Como a realidade é a matéria-prima da ficção, quem atravessou a “Portaria 666” do DOI-CODI e sobreviveu para contar história, sentiu na carne e entendeu com os ossos que Ustra daria inveja a “Mr. Blonde” (e a Jason e a Alex DeLarge também, que se faça justiça!). Uma das sobreviventes do coronel serial-killer da ditadura é Maria Amélia Teles, torturada na cadeira de dragão enquanto seu companheiro César Teles era açoitado no pau-de-arara. Com requintes de perversidade, o “terror de Dilma Rousseff” – o “herói” que estampa as camisetas dos “drugues” bolsonazis – não se fez de rogado: levou os dois filhos do casal para verem aterrorizados os pais espancados na tenebrosa sucursal do inferno. O dramático depoimento de Amelinha Teles – que não foi personagem de “Sexta-Feira 13”, “Laranja Mecânica” ou “Cães de Aluguel” – nunca esteve em cartaz nos cinemas, porque certamente as imagens seriam muito assustador para o grande público.
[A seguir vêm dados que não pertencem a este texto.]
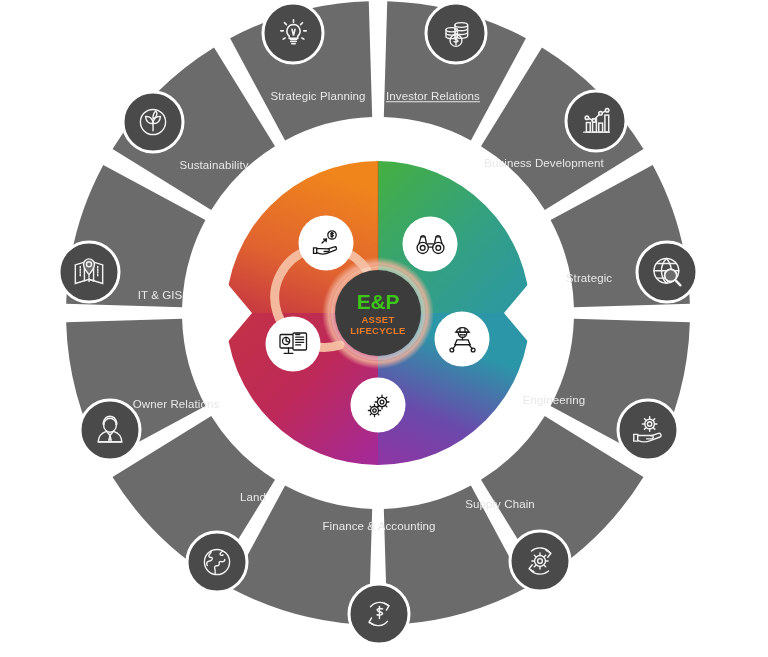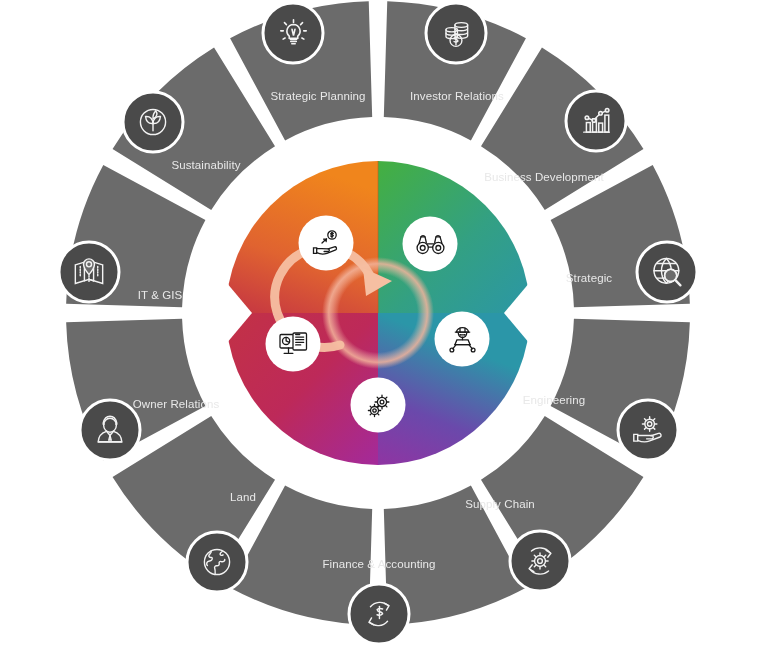--- a/index.html
+++ b/index.html
@@ -231,7 +231,7 @@
   </svg>
 
   <div class="seg-label" style="left:318px; top:97px;">Strategic Planning</div>
-  <div class="seg-label" style="left:457px; top:97px;">Investor Relations</div>
+  <div class="seg-label" style="left:433px; top:97px;text-decoration:underline;">Investor Relations</div>
   <div class="seg-label" style="left:544px; top:178px;">Business Development</div>
   <div class="seg-label" style="left:589px; top:279px;">Strategic</div>
   <div class="seg-label" style="left:554px; top:401px;">Engineering</div>

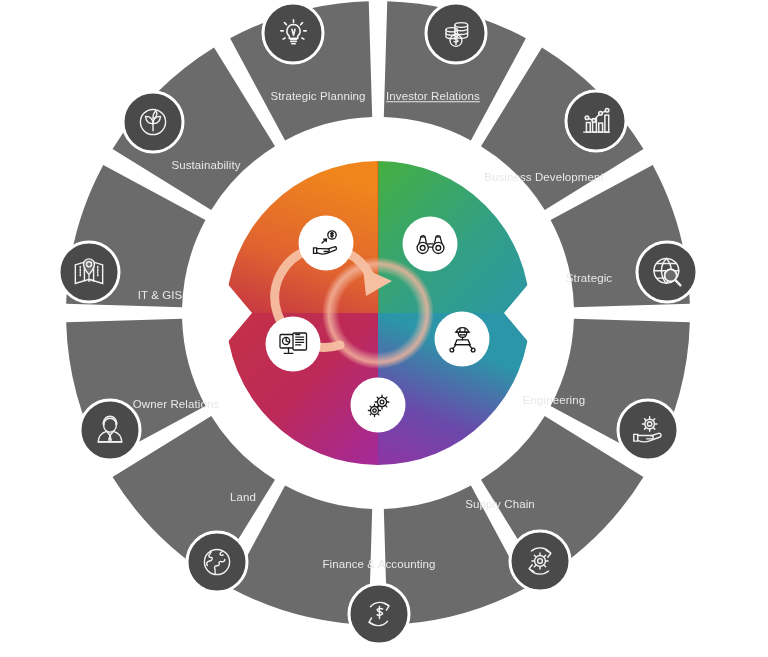--- a/index.html
+++ b/index.html
@@ -240,7 +240,7 @@
   <div class="seg-label" style="left:243px; top:498px;">Land</div>
   <div class="seg-label" style="left:176px; top:405px;">Owner Relations</div>
   <div class="seg-label" style="left:160px; top:296px;">IT &amp; GIS</div>
-  <div class="seg-label" style="left:206px; top:166px;">Sustainability</div>
+  <div class="seg-label" style="left:214px; top:166px;">Sustainability</div>
 
   <div class="outer-icon" style="left:293px; top:33px; width:63px; height:63px;">
     <svg width="34" height="34" viewBox="0 0 32 32" fill="none" stroke="#f2f2f2" stroke-width="1.5" stroke-linecap="round">

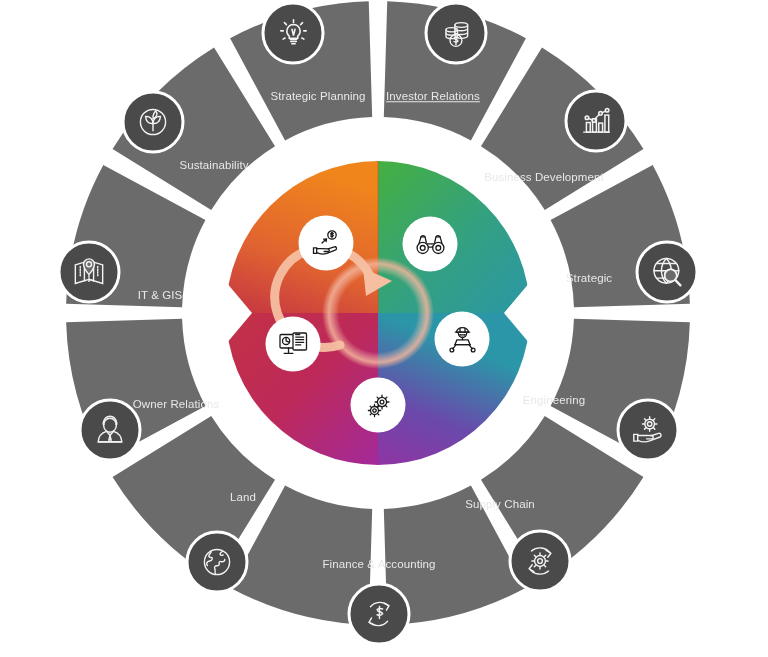--- a/index.html
+++ b/index.html
@@ -232,7 +232,7 @@
 
   <div class="seg-label" style="left:318px; top:97px;">Strategic Planning</div>
   <div class="seg-label" style="left:433px; top:97px;text-decoration:underline;">Investor Relations</div>
-  <div class="seg-label" style="left:544px; top:178px;">Business Development</div>
+  <div class="seg-label" style="left:544px; top:164px;">Business Development</div>
   <div class="seg-label" style="left:589px; top:279px;">Strategic</div>
   <div class="seg-label" style="left:554px; top:401px;">Engineering</div>
   <div class="seg-label" style="left:500px; top:505px;text-align:center;">Supply Chain</div>

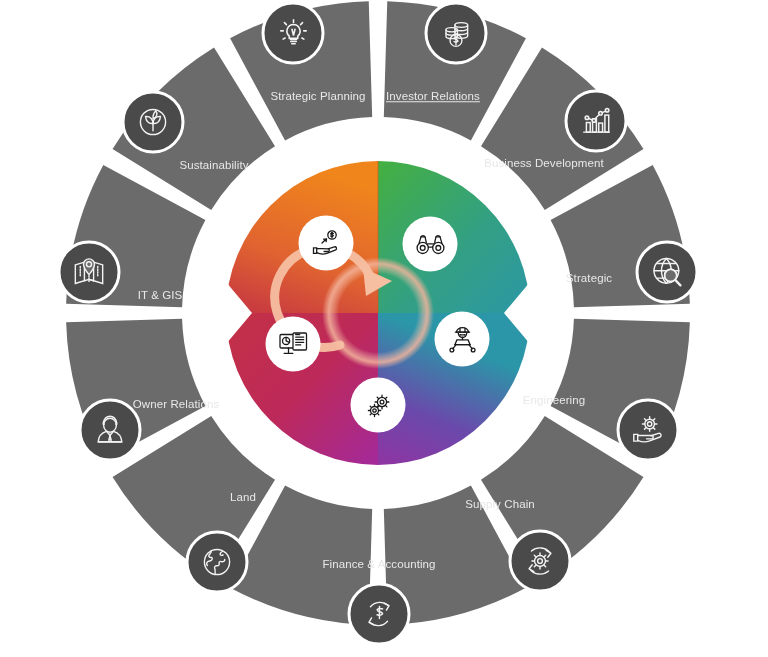--- a/index.html
+++ b/index.html
@@ -448,6 +448,11 @@
     </svg>
   </div>
 
+  <div id="hub">
+    <div id="hub-title">E&amp;P</div>
+    <div id="hub-sub1">ASSET</div>
+    <div id="hub-sub2">LIFECYCLE</div>
+  </div>
 
 </div>
 

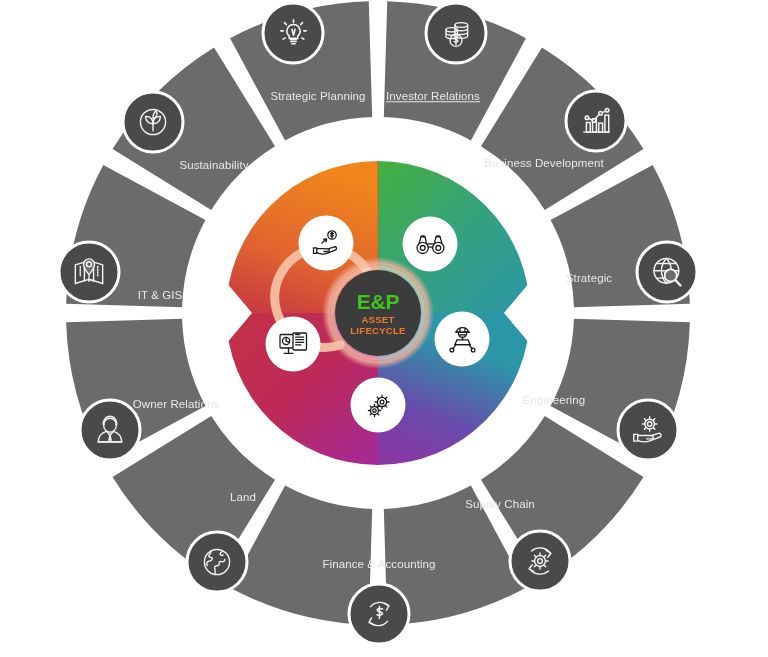--- a/index.html
+++ b/index.html
@@ -237,7 +237,7 @@
   <div class="seg-label" style="left:554px; top:401px;">Engineering</div>
   <div class="seg-label" style="left:500px; top:505px;text-align:center;">Supply Chain</div>
   <div class="seg-label" style="left:379px; top:527px;margin-top:38px;">Finance &amp; Accounting</div>
-  <div class="seg-label" style="left:243px; top:498px;">Land</div>
+  <div class="seg-label" style="left:253px; top:498px;">Land</div>
   <div class="seg-label" style="left:176px; top:405px;">Owner Relations</div>
   <div class="seg-label" style="left:160px; top:296px;">IT &amp; GIS</div>
   <div class="seg-label" style="left:214px; top:166px;">Sustainability</div>

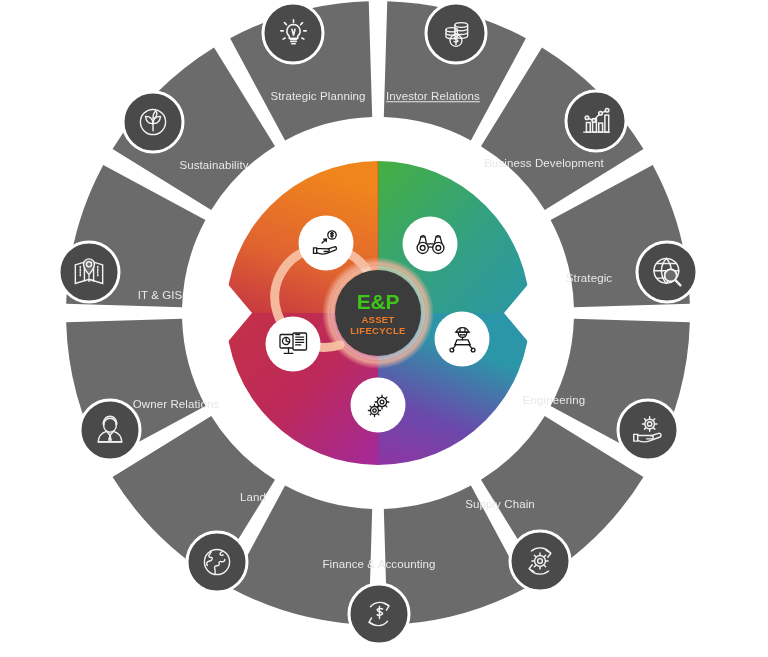--- a/index.html
+++ b/index.html
@@ -236,7 +236,7 @@
   <div class="seg-label" style="left:589px; top:279px;">Strategic</div>
   <div class="seg-label" style="left:554px; top:401px;">Engineering</div>
   <div class="seg-label" style="left:500px; top:505px;text-align:center;">Supply Chain</div>
-  <div class="seg-label" style="left:379px; top:527px;margin-top:38px;">Finance &amp; Accounting</div>
+  <div class="seg-label" style="left:379px; top:527px;">Finance &amp; Accounting</div>
   <div class="seg-label" style="left:253px; top:498px;">Land</div>
   <div class="seg-label" style="left:176px; top:405px;">Owner Relations</div>
   <div class="seg-label" style="left:160px; top:296px;">IT &amp; GIS</div>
De fato, seria necessário ter nervos de ferro e estômago de aço para assistir sem passar mal, contorcendo-se na poltrona, à indigesta cena das crianças desesperadas diante do espectro da mãe: vomitada, urinada e coberta de hematomas como o pai. Quem é feito de carne e osso, tem um coração batendo do lado esquerdo do peito e mínima consciência da fragilidade da vida, evidentemente não precisaria de legenda para compreender o quadro de terror descrito por esta mulher franzina e de baixa estatura, mas de admirável força sobre-humana: “Minha filha perguntava: ‘mãe, por que você ficou azul e o pai verde?’ Meu marido entrou em estado de coma e quando saiu estava esverdeado. E eu estava toda roxa, cheia de hematomas e ela viu aquela cor roxa como azul. Meu filho até hoje lembra do momento em que eu falava ‘Edson’ e ele olhava para mim e não sabia que eu era a mãe dele. Estava desfigurada”.
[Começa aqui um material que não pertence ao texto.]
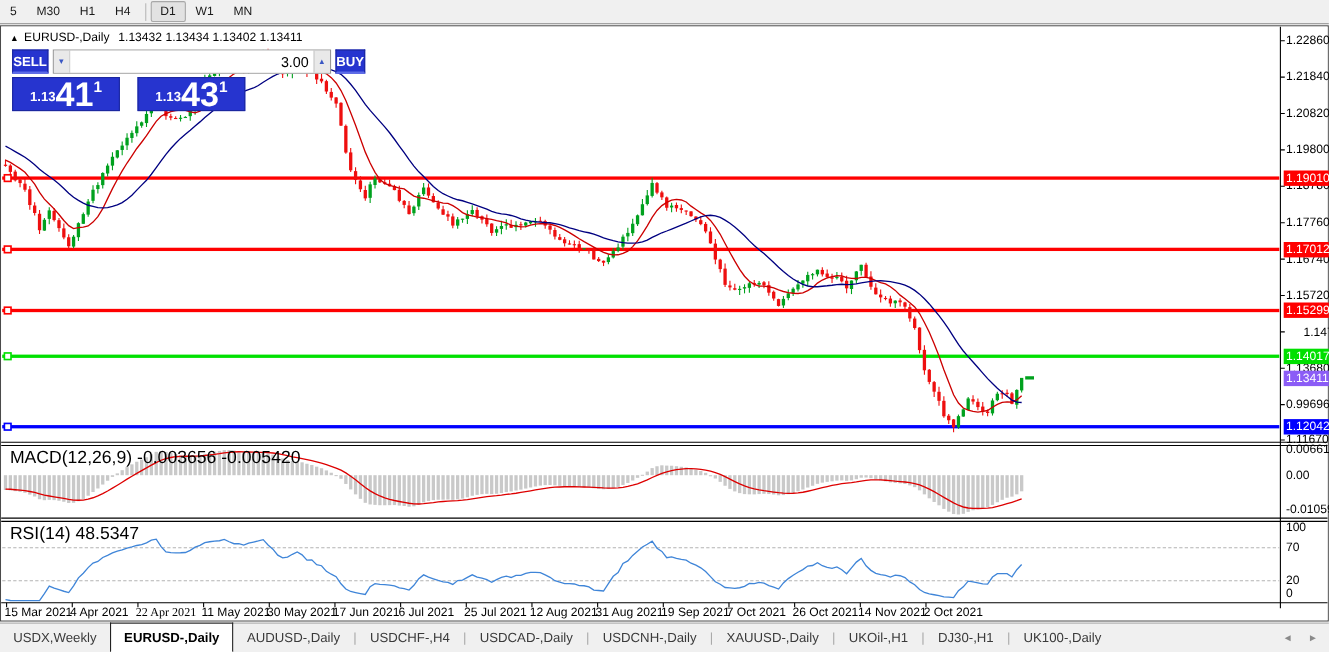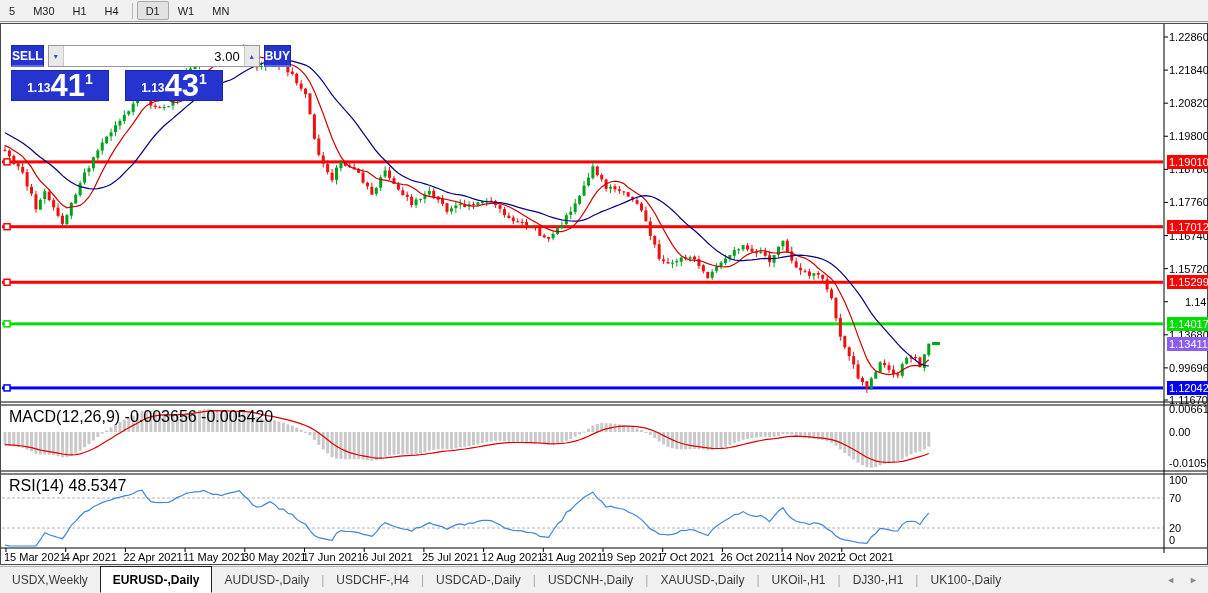--- a/index.html
+++ b/index.html
@@ -765,6 +765,9 @@
       <line x1="840.8000000000001" y1="524" x2="840.8000000000001" y2="528" stroke="#000"></line>
     </svg>
 
+  <div id="chart-header">
+    <span class="tri">▲</span><span class="ttl">EURUSD-,Daily</span><span>1.13432 1.13434 1.13402 1.13411</span>
+  </div>
 
   <div id="trade-panel">
     <div class="tp-row">

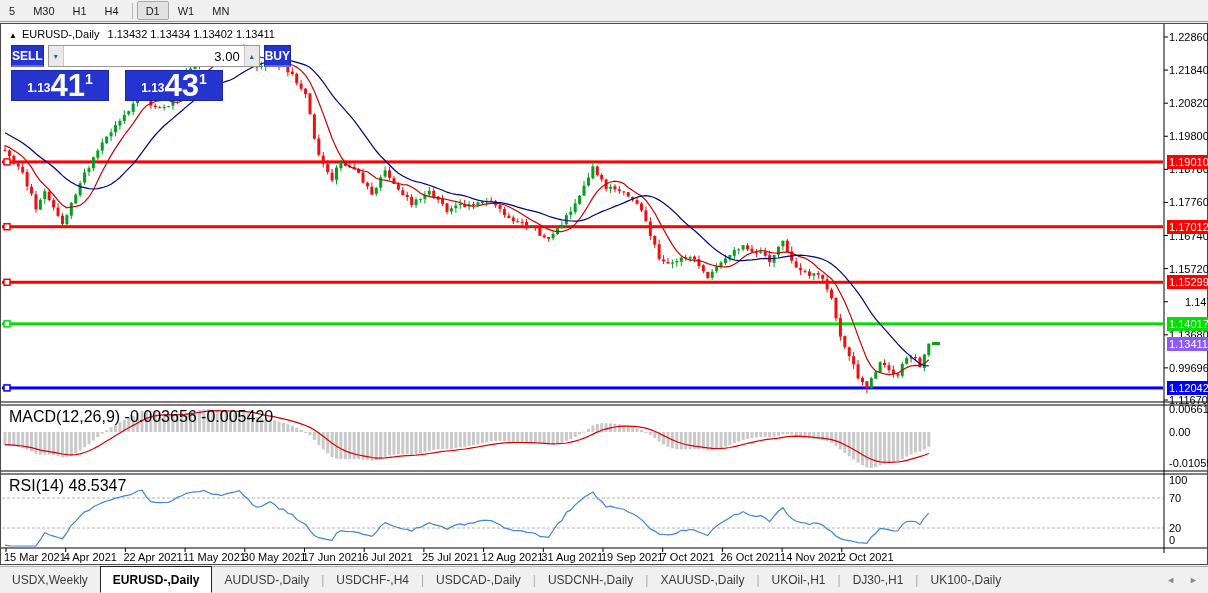--- a/index.html
+++ b/index.html
@@ -28,7 +28,7 @@
     color:#3a57c4; font-size:7px; cursor:pointer; }
   .tp-spin button.up { border-right:none; border-left:1px solid #c9c9c9; }
   .tp-spin input { flex:1; border:none; outline:none; text-align:right; font-size:13px;
-    padding-right:4px; font-family:"Liberation Sans", sans-serif; }
+    padding-right:4px; font-family:"Liberation Sans", sans-serif;padding-left:41px; }
   .tp-prices { display:flex; gap:16px; }
   .tp-price { flex:1; height:31px; background:#2634cf; border:1px solid #1b279f;
     color:#fff; display:flex; align-items:flex-end; justify-content:center;

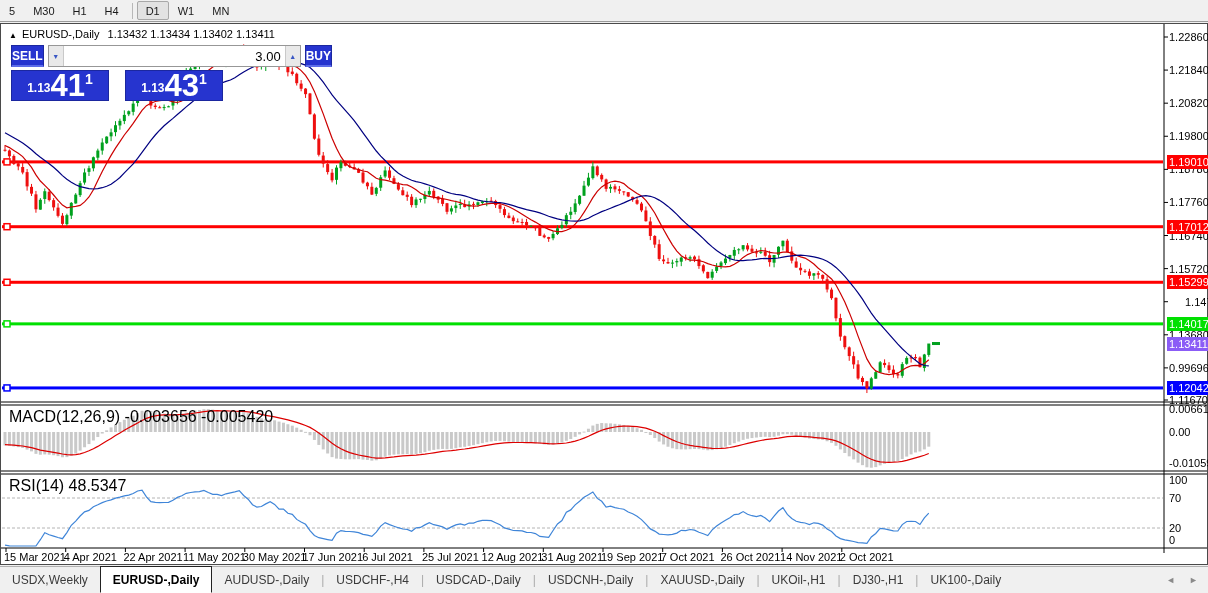--- a/index.html
+++ b/index.html
@@ -830,7 +830,7 @@
   <div id="date-axis">
       <div class="dt-lab" style="left: 3px; text-align: center;">15 Mar 2021</div>
       <div class="dt-lab" style="left: 62.7px;">4 Apr 2021</div>
-      <div class="dt-lab" style="left: 122.4px;">22 Apr 2021</div>
+      <div class="dt-lab" style="left: 122.4px; font-family: Liberation Serif, serif;">22 Apr 2021</div>
       <div class="dt-lab" style="left: 182.1px;">11 May 2021</div>
       <div class="dt-lab" style="left: 241.8px;">30 May 2021</div>
       <div class="dt-lab" style="left: 301.5px;">17 Jun 2021</div>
Voltando à ficção, para acalmar um pouco as mentes aflitas com tanta história de terror, em “Cães de Aluguel” há uma cena em que o sádico Mr. Blonde pergunta à orelha direita da vítima ainda sangrando em sua mão: “Ei, o que está acontecendo? Você pode me ouvir?”. No Brasil, a Coordenação de Classificação Indicativa (Cocind) do Departamento de Políticas de Justiça (DPJUS), responsável pela Classificação Indicativa (Classind) “de filmes, aplicativos, jogos eletrônicos e programas de televisão” no Brasil, não permitiria, por exemplo, que uma criança ou adolescente assistissem a esse filme. Para ser mais exato, a todas as narrativas do gênero, já que o órgão prescreve como “Não Recomendado Para Menores de 18 Anos” quaisquer obras que contenham “violência de forte impacto; elogio ou apologia da violência; crueldade; crimes de ódio”.
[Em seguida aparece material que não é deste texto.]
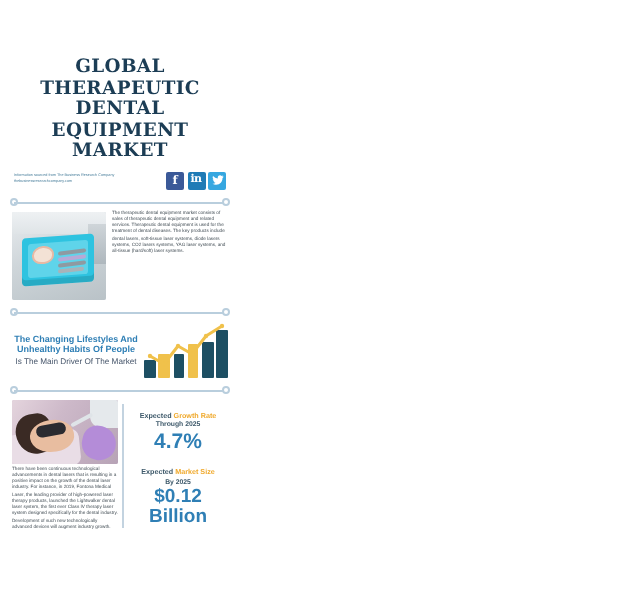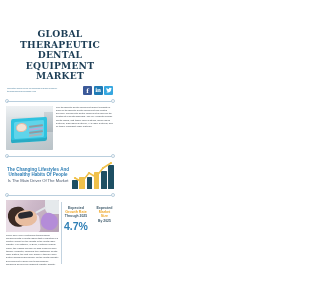--- a/index.html
+++ b/index.html
@@ -326,7 +326,7 @@
   .stats {
     flex: 0 0 50px;
     display: flex;
-    flex-direction: row;
+    flex-direction: column;
     justify-content: flex-start;
     gap: 7px;
     padding-top: 6px;

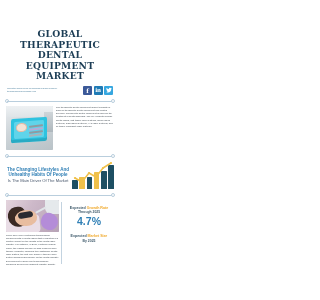--- a/index.html
+++ b/index.html
@@ -502,6 +502,7 @@
         </div>
         <div class="stat-sub">By 2025</div>
         <div class="stat-value two-line">
+          <div>$0.12</div>
         </div>
       </div>
 

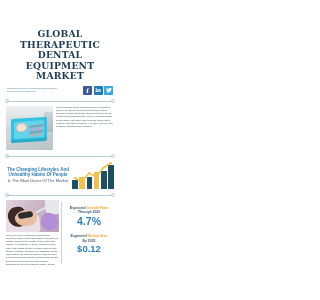--- a/index.html
+++ b/index.html
@@ -503,6 +503,7 @@
         <div class="stat-sub">By 2025</div>
         <div class="stat-value two-line">
           <div>$0.12</div>
+          <div>Billion</div>
         </div>
       </div>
Bolsonazi faz apologia da ditadura e elogio da tortura: segurou a mãozinha inocente de várias crianças ensinando-as a fazer “arminha”. Para o demoníaco fascista, o sanguinário gângster Ustra é “herói nacional”: os drugues bolsomínions batem palmas para o carrasco do DOI-CODI. A ordem para metralhar “petralhas”, exibida em rede nacional, com crianças na sala, não é crime de ódio? Aliás, como a evanjegue Damares, que defendeu a proibição da animação “Frozen” por supostamente fazer apologia do “lesbianismo”, não disse nada sobre as crianças de 4 e 5 anos que assistiram à mãe vomitada, urinada e cheia de hematomas no porão do Paraíso (na Rua Tutóia, em São Paulo)? Como diziam os agentes satânicos aos que atravessavam a Portaria 666 do DOI-CODI: “Você está na Oban (Operação Bandeirante). Sabe o que é a Oban? É o Paraíso no inferno. Fica no Paraíso, mas aqui é o inferno”.

Nada disso, infelizmente, é ficção. Na “Porta do Inferno” de Dante estava escrito: “Percam as esperanças vocês que entraram”. Será que dá para ouvir bem os versos de “The Number of the Beast” com a orelha decepada por Mr. Blonde? “Aquele que tem entendimento, calcule o número da Besta/ Pois é um número humano, seu número é seiscentos e sessenta e seis”.